** Source material follows **

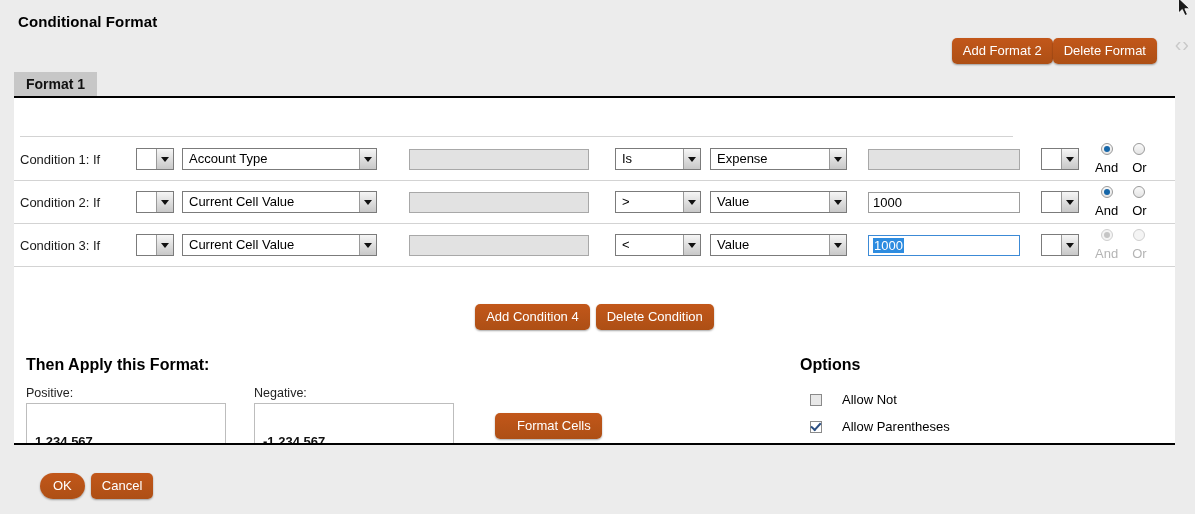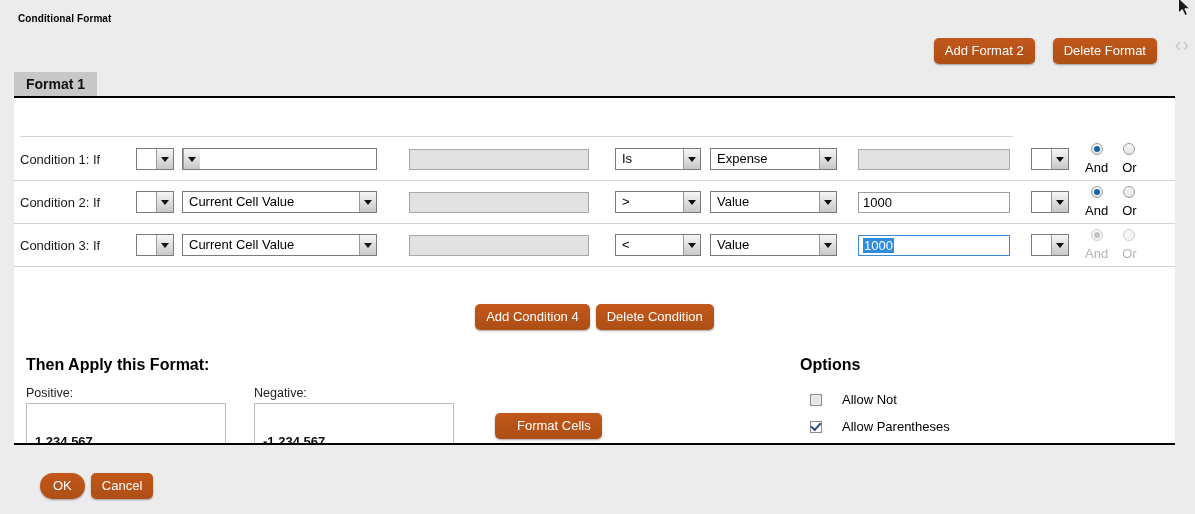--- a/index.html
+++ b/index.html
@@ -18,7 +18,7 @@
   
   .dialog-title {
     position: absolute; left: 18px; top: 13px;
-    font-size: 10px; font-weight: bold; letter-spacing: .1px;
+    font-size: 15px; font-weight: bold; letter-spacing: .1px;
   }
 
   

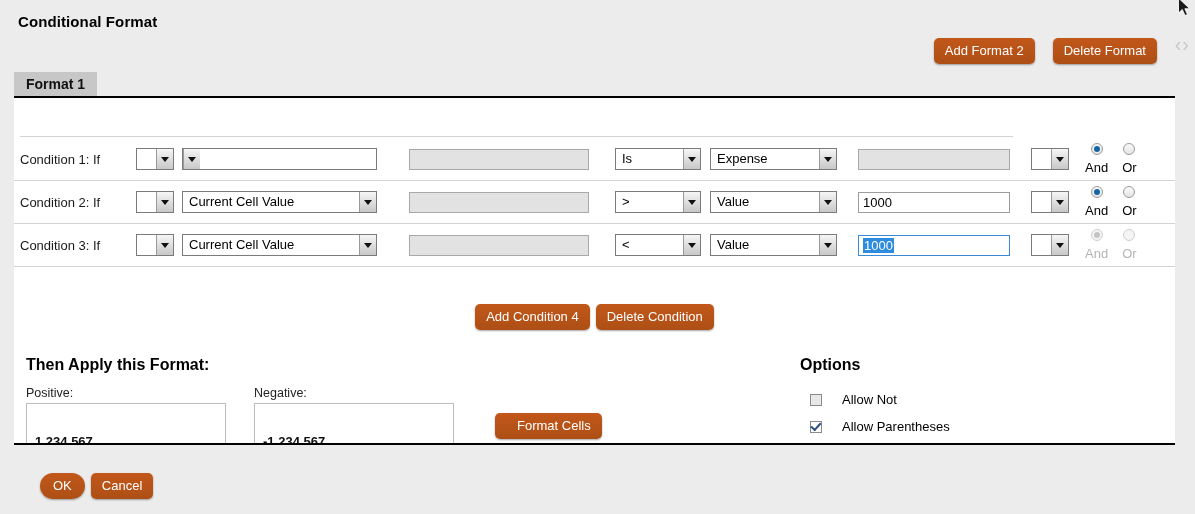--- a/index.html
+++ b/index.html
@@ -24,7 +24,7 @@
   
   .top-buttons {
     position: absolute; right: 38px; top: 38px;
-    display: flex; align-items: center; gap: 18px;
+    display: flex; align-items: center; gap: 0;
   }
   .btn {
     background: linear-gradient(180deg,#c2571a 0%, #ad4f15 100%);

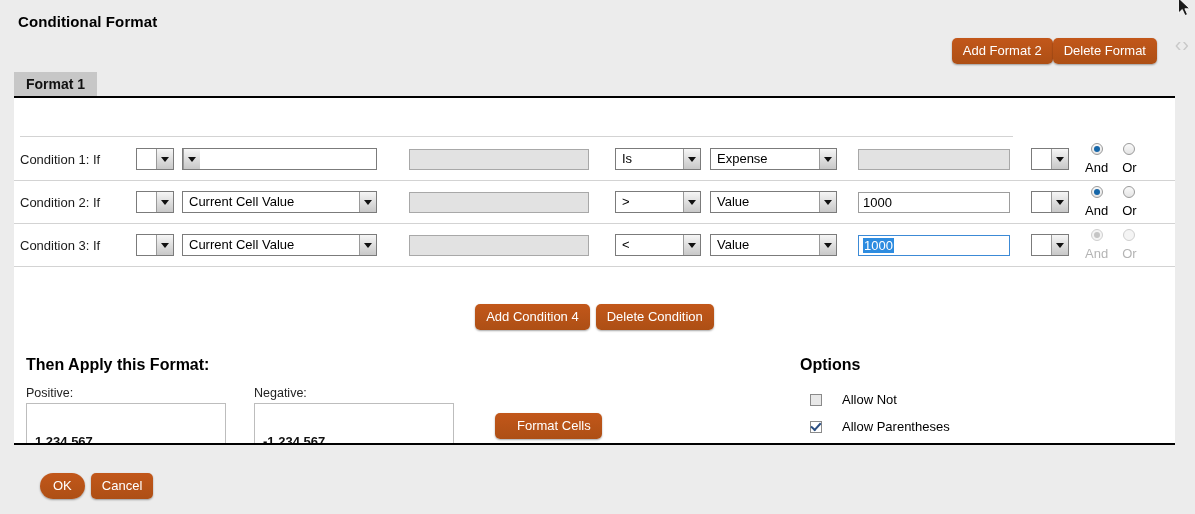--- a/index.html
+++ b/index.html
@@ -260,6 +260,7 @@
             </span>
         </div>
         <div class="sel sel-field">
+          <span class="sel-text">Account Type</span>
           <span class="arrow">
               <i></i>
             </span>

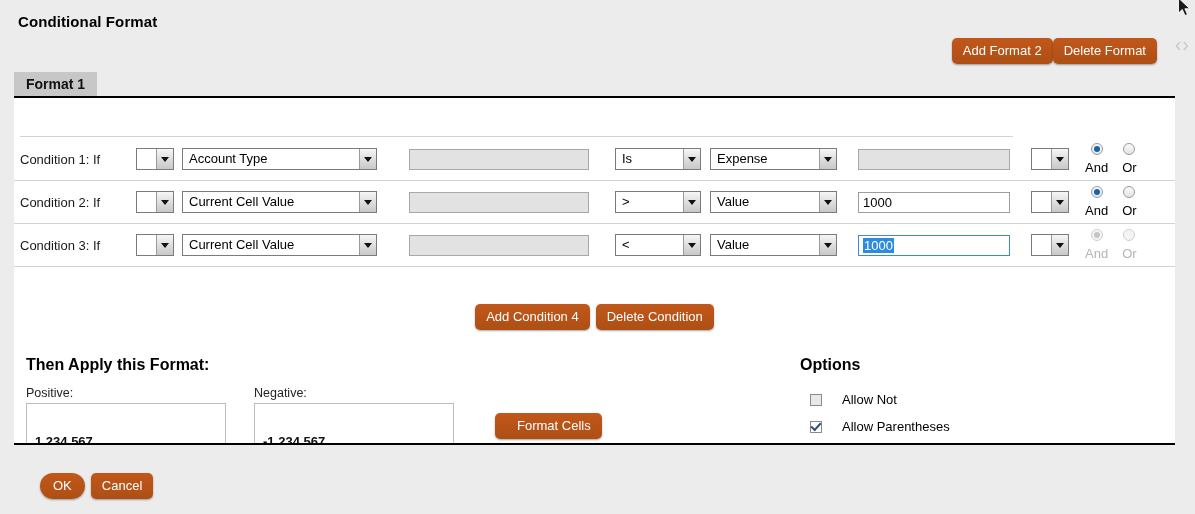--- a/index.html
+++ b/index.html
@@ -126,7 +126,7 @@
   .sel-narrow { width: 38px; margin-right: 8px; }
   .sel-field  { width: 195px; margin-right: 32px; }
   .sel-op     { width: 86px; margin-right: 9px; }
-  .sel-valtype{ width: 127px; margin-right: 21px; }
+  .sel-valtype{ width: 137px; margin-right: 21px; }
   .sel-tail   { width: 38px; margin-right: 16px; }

** End of Source material **

**Task to complete**
Please retype the whole of the data precisely, omitting pictures.

**Expected answer**
--- a/index.html
+++ b/index.html
@@ -18,7 +18,7 @@
   
   .dialog-title {
     position: absolute; left: 18px; top: 13px;
-    font-size: 10px; font-weight: bold; letter-spacing: .1px;
+    font-size: 15px; font-weight: bold; letter-spacing: .1px;
   }
 
   

--- a/index.html
+++ b/index.html
@@ -24,7 +24,7 @@
   
   .top-buttons {
     position: absolute; right: 38px; top: 38px;
-    display: flex; align-items: center; gap: 18px;
+    display: flex; align-items: center; gap: 0;
   }
   .btn {
     background: linear-gradient(180deg,#c2571a 0%, #ad4f15 100%);

--- a/index.html
+++ b/index.html
@@ -260,6 +260,7 @@
             </span>
         </div>
         <div class="sel sel-field">
+          <span class="sel-text">Account Type</span>
           <span class="arrow">
               <i></i>
             </span>

--- a/index.html
+++ b/index.html
@@ -126,7 +126,7 @@
   .sel-narrow { width: 38px; margin-right: 8px; }
   .sel-field  { width: 195px; margin-right: 32px; }
   .sel-op     { width: 86px; margin-right: 9px; }
-  .sel-valtype{ width: 127px; margin-right: 21px; }
+  .sel-valtype{ width: 137px; margin-right: 21px; }
   .sel-tail   { width: 38px; margin-right: 16px; }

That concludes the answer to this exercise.